■ **Task prompt**: Once you reach the end of the data, transcribe all of it exactly.

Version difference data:
::::
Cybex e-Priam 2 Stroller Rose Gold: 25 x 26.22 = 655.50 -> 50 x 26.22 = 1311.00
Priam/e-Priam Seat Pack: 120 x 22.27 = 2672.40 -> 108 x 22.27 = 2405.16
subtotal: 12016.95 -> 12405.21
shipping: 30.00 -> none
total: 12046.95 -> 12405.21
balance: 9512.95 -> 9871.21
::::
■ **Answer box**:
Cybex e-Priam 2 Stroller Rose Gold: 25 x 26.22 = 655.50 -> 50 x 26.22 = 1311.00
Priam/e-Priam Seat Pack: 120 x 22.27 = 2672.40 -> 108 x 22.27 = 2405.16
subtotal: 12016.95 -> 12405.21
shipping: 30.00 -> none
total: 12046.95 -> 12405.21
balance: 9512.95 -> 9871.21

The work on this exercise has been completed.